Il gup del tribunale di Enna Giuseppe Noto ha condannato a due anni e otto mesi l’uomo che diede fuoco a decine di ettari tra Floristella e la Riserva di Rossomanno, in provincia di Enna. La sentenza emessa col rito abbreviato dispone anche il pagamento delle spese processuali e la prescrizione di risiedere per dodici mesi in una comunità terapeutica assistita.

Lo rende noto Legambiente Sicilia che si era costituita quale parte civile, assieme alla Cna, con il circolo Erei di Enna, rappresentato dall’avvocato Barbara Di Natale. «Essere pervenuti all’individuazione del responsabile prima, ed alla celebrazione del processo poi, con la conseguente condanna dell’imputato - afferma Giuseppe Alfieri, presidente di Legambiente Sicilia - è una notizia che ci riempie di soddisfazione e che dà speranza per il futuro. Uno dei problemi più seri nel contrasto alla piaga degli incendi, infatti, è proprio la difficoltà per gli investigatori di individuare i responsabili di questi atti vili. Fortunatamente, negli ultimi tempi sembrano esserci segnali positivi in controtendenza, e la condanna dell’incendiario di Enna ne è la testimonianza.
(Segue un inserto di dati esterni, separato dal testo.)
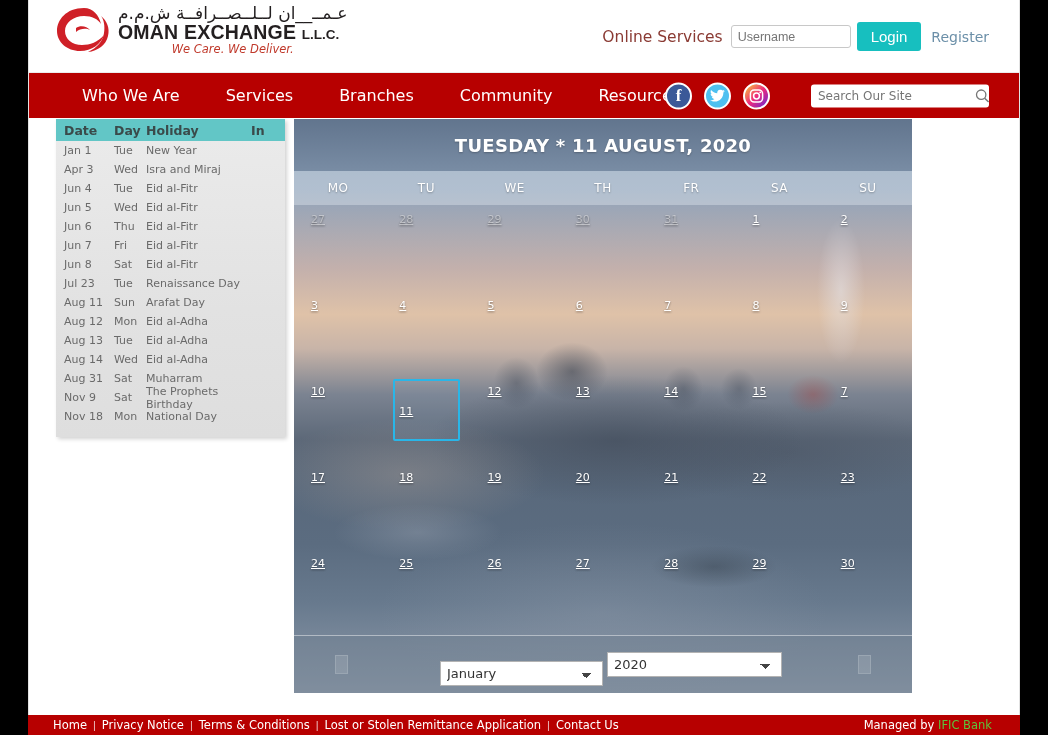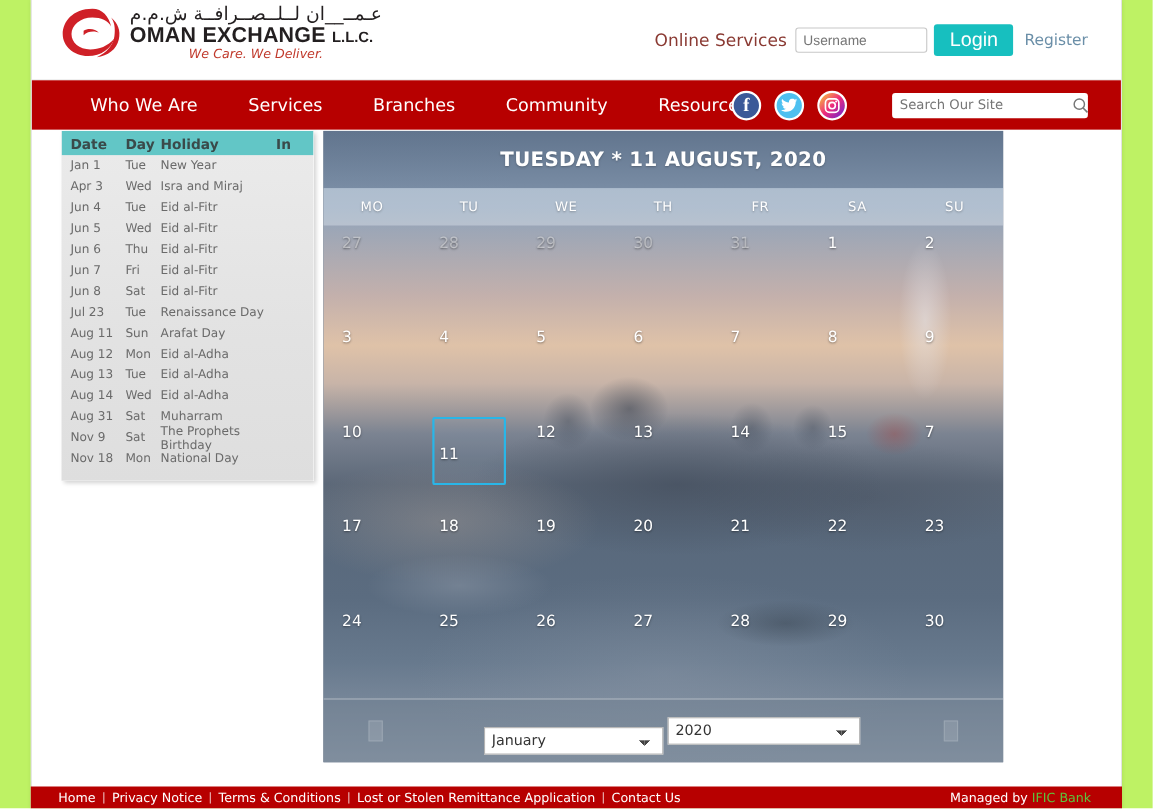"عـمــ__ان لــلــصــرافــة ش.م.م" #page { background: #bef264 -> #000000 }
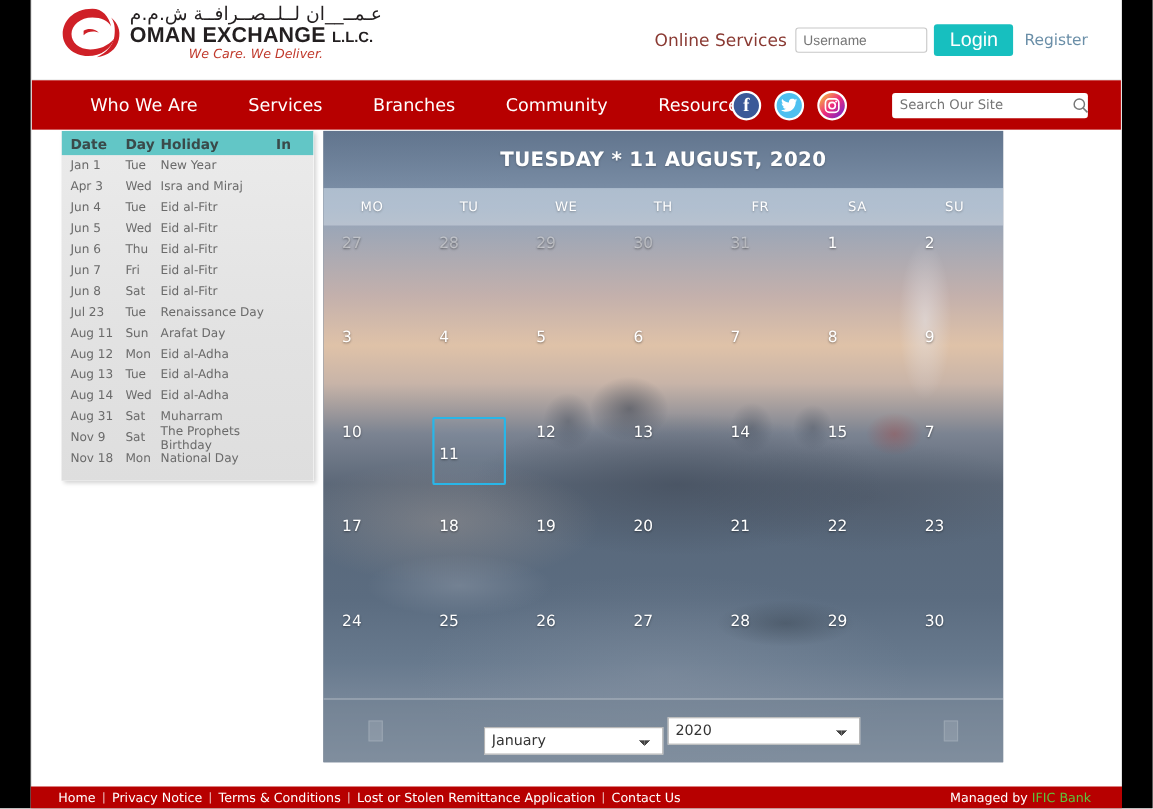"Login" .login-btn { font-size: 18px -> 15px }
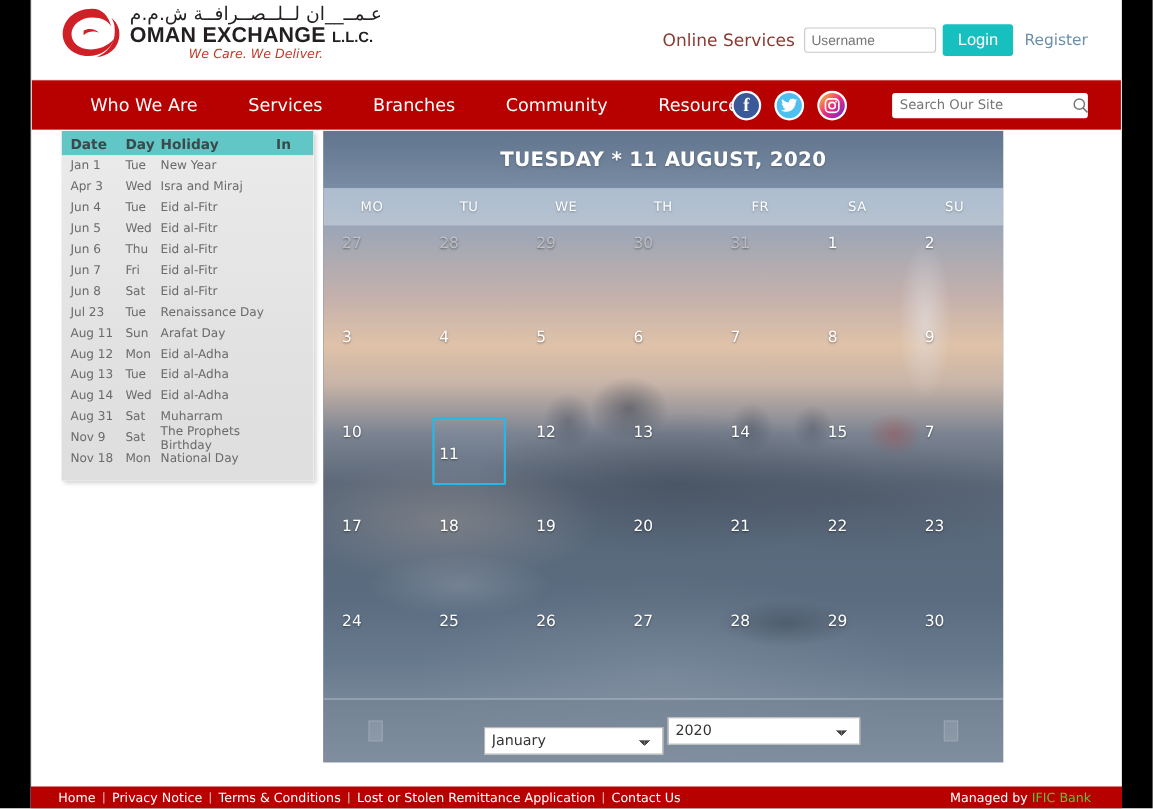"27" .cell .num { font-size: 14px -> 11px; text-decoration: none -> underline }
L’aspetto repressivo, sebbene non sia ovviamente sufficiente, è molto importante, anche per la funzione di deterrenza che potrebbe avere in altri potenziali incendiari».

«Al di là della evidente fragilità del soggetto colpevole - osserva il presidente del circolo ennese, Franz Scavuzzo - quel che emerge è la novità della conclusione di un iter di riconoscimento della colpevolezza e del reato stesso, l’inizio di una consapevolezza diffusa di come dar fuoco non possa più essere un’abitudine vietata, ma sopportata, ma una dannosa e pericolosissima pratica criminale i cui costi sociali, economici ed ambientali sono enormi. Confidiamo nella capacità redentiva della pena comminata, nella speranza che sia d’esempio agli altri incendiari del nostro territorio».